Really appreciate all and any thoughts, advice, experiances, whats fitting like, cam shaft seals while on ?? etc etc.

Thanks in advance. Mark.

PS while I am on please. I`m also getting the cam belt done, do they need the water pump as well or not really. Some kits have them, some not. Thanks.


----------



## dave docwra (Mar 12, 2013)

Hi, I will only fit a conversion kit (solid flywheel) for a customer if they fully understand all the problems they may have after fitting, they also have to supply the kit as I will only give warranty on my labour.

Dave..


----------



## QFour (Mar 12, 2013)

CrappyVanButFun said:


> Hi well a little bad luck has hit the new old Expert Mini Camper to be.
> 
> Odds and sodds as you can maybe expect but now also it seems the clutch is taking a trip to noisey vibes city sometimes and squeeks at shut off.
> 
> ...



So you save £60

and then spend the next 6 years thinking about vibes

so thats £10 a year and you don't have to think about them ..

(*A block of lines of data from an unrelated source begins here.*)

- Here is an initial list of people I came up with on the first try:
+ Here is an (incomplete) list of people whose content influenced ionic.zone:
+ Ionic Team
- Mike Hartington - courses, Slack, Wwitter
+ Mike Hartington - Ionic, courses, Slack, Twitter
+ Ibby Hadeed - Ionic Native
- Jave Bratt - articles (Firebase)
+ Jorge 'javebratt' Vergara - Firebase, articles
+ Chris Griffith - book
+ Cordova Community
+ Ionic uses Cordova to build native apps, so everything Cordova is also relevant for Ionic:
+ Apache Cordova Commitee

If the manufacturer in the first place thought they could save a £5 by fitting something else they would have done so. Bite the bullet and fit the right bits. If you fit the other
bits at £250 and then have to have the job done again in a couple of years it will have cost you more. 

How much will it cost to have the water pump done now or when it fails. Will it ever fail. Who told you they do fail or is it just another " well we might as well do it while we
have the bonnet up " 

Happy Camping .. :dance:


----------



## Touringtheworld (Mar 13, 2013)

In my humble opinion, fit the dual mass, new cam belt and water pump all in one go. Job done, no more worries. 

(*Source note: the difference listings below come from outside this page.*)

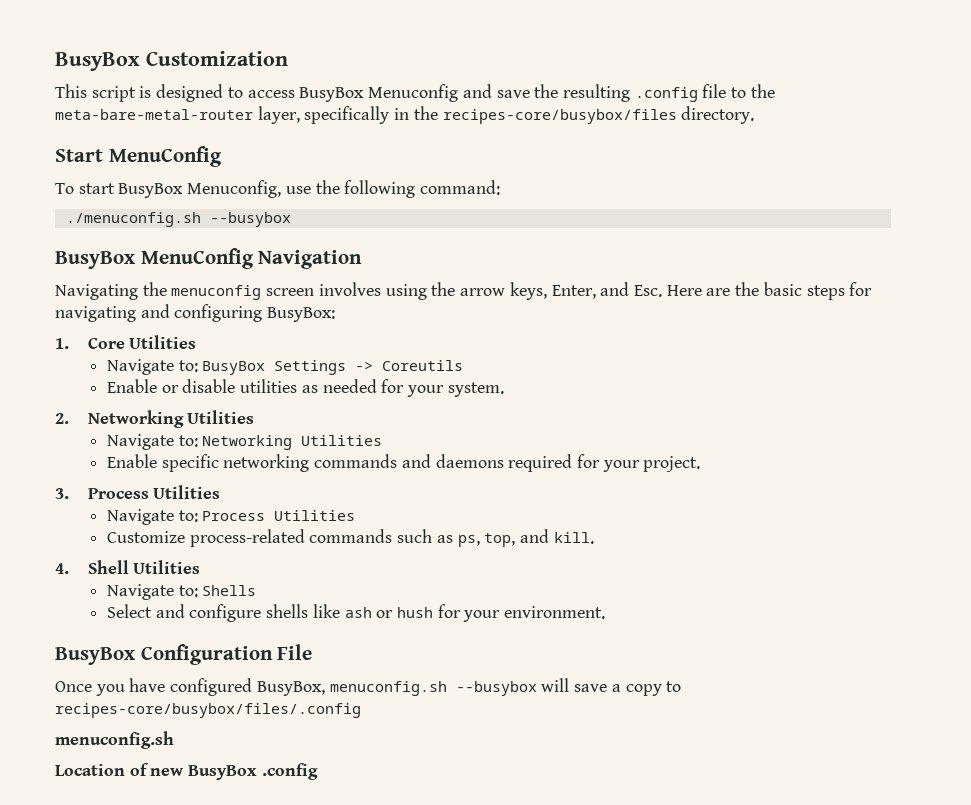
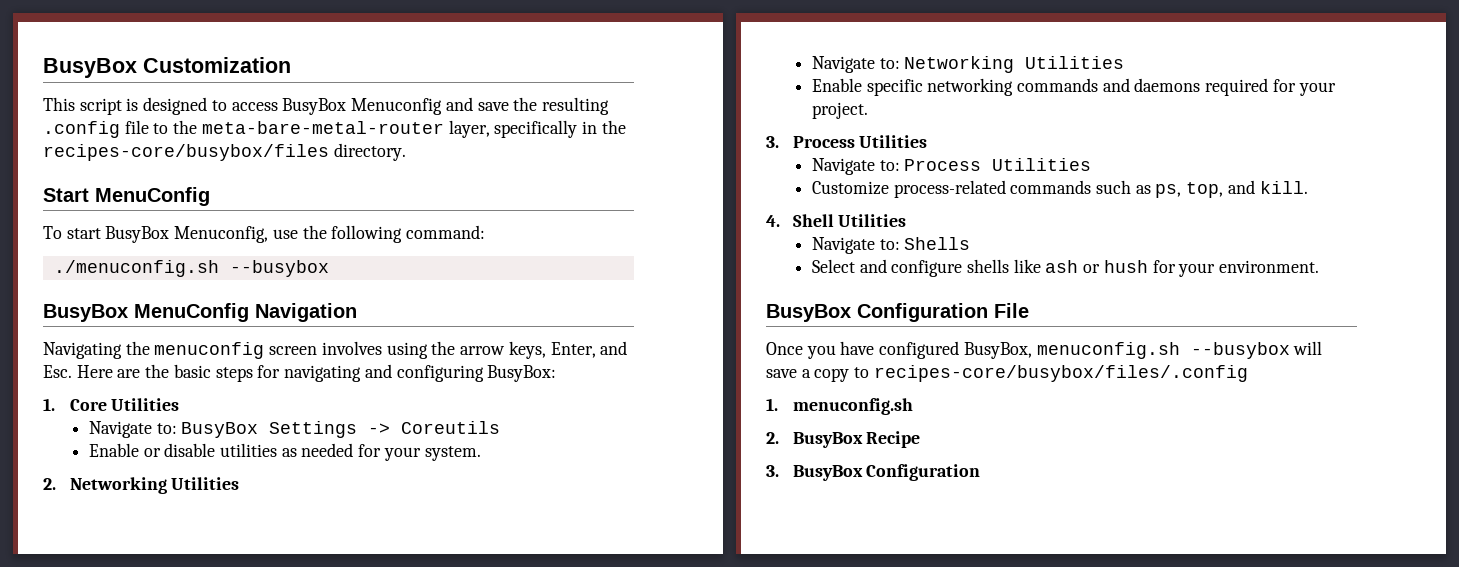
  Once you have configured BusyBox, menuconfig.sh --busybox will save a copy to recipes-core/busybox/files/.config
- menuconfig.sh
+ 1. menuconfig.sh
- Location of new BusyBox .config
+ 2. BusyBox Recipe
+ 3. BusyBox Configuration

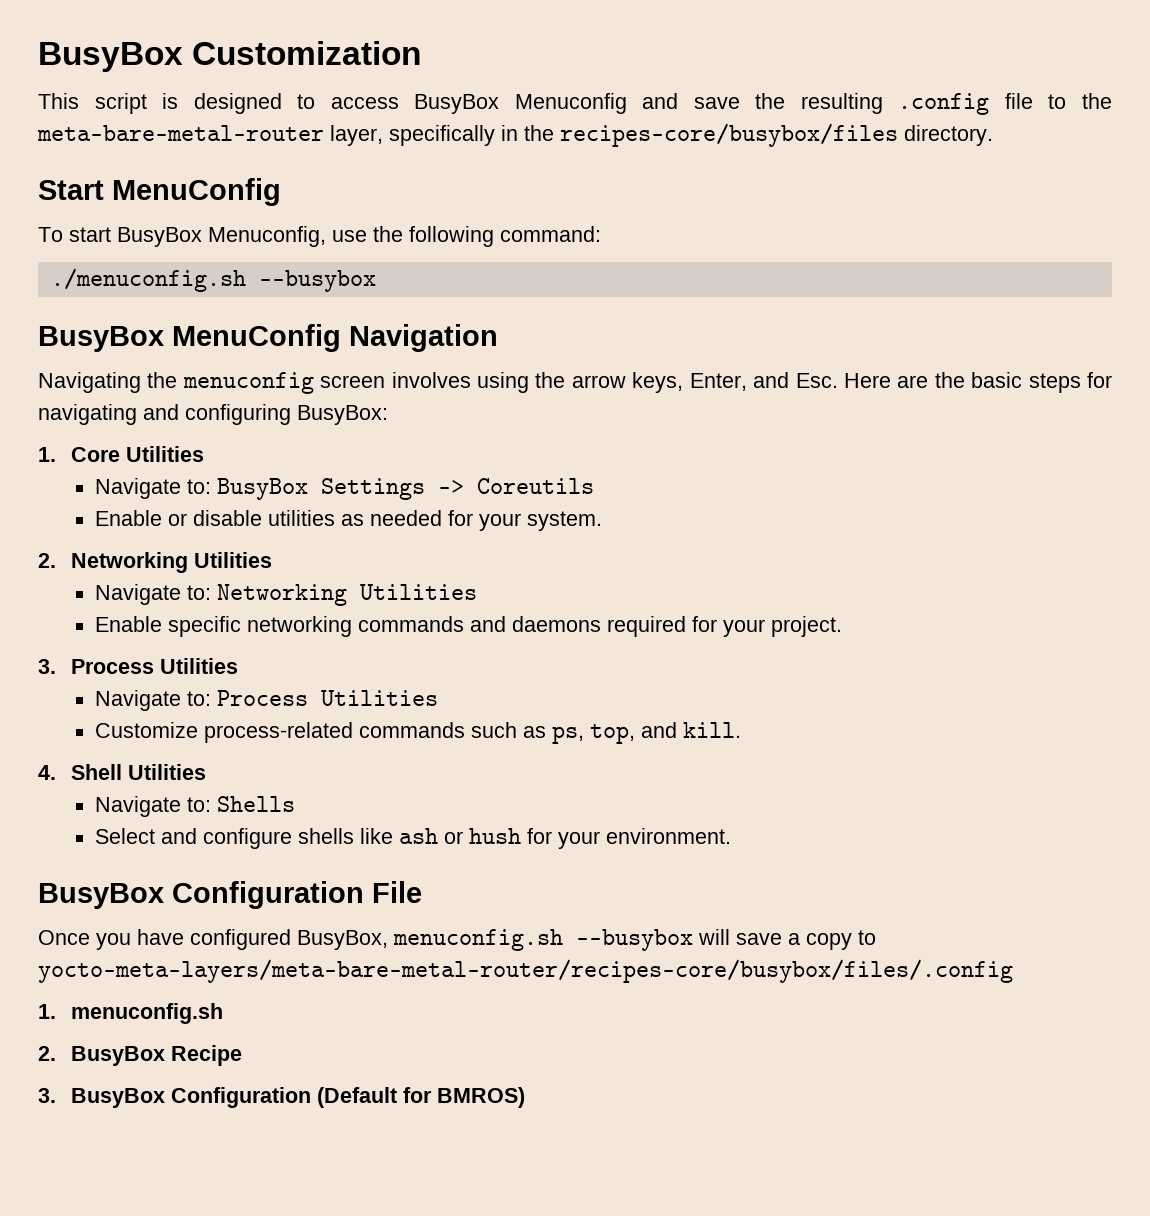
- Once you have configured BusyBox, menuconfig.sh --busybox will save a copy to recipes-core/busybox/files/.config
+ Once you have configured BusyBox, menuconfig.sh --busybox will save a copy to yocto-meta-layers/meta-bare-metal-router/recipes-core/busybox/files/.config
- 3. BusyBox Configuration
+ 3. BusyBox Configuration (Default for BMROS)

In my experience I have spent half but paid double in the long run.


----------



## Wooie1958 (Mar 13, 2013)

As has already been said have the lot, Dual Mass, Timing Belt and Water Pump done all at the same time which will workout cheaper
than having them done separately.

*Peace Of Mind* can be* Priceless*.


----------



## CrappyVanButFun (Mar 14, 2013)

Thanks I also think its better to go with the proper lot, but had spoken to a mechanic who thought the single route was better.

He also thought the H frame had to come off to fit the clutch, hope not and thats on the later vans.

Probably paid a bit over the odds for an 04 as a combi with windows right round and just over 53K and a nice dark grey.

Hope its relatively reliable as its very nice to drive, Really like these vans with the straight in and out seat hight, not least as have an ex biker dickie hip.

Thanks again for the advice.

Best Mark.


----------



## Wooie1958 (Mar 14, 2013)

The guy next door has one on a 53 Plate  and it`s just coming up to 200,000 miles.

He regularly blasts up and down between Preston, Lancashire and Worthing, West Sussex ( family down there ).

He gets the Oil and Filters ( oil, fuel and air ) changed on a regular basis.

He loves it, very easy to get in and out of and a good driving position ( upright ) and surprisingly economical.

He reckons he`s more than had his monies worth out of it and whist it`s running as well as it does he`s hanging on to it.


----------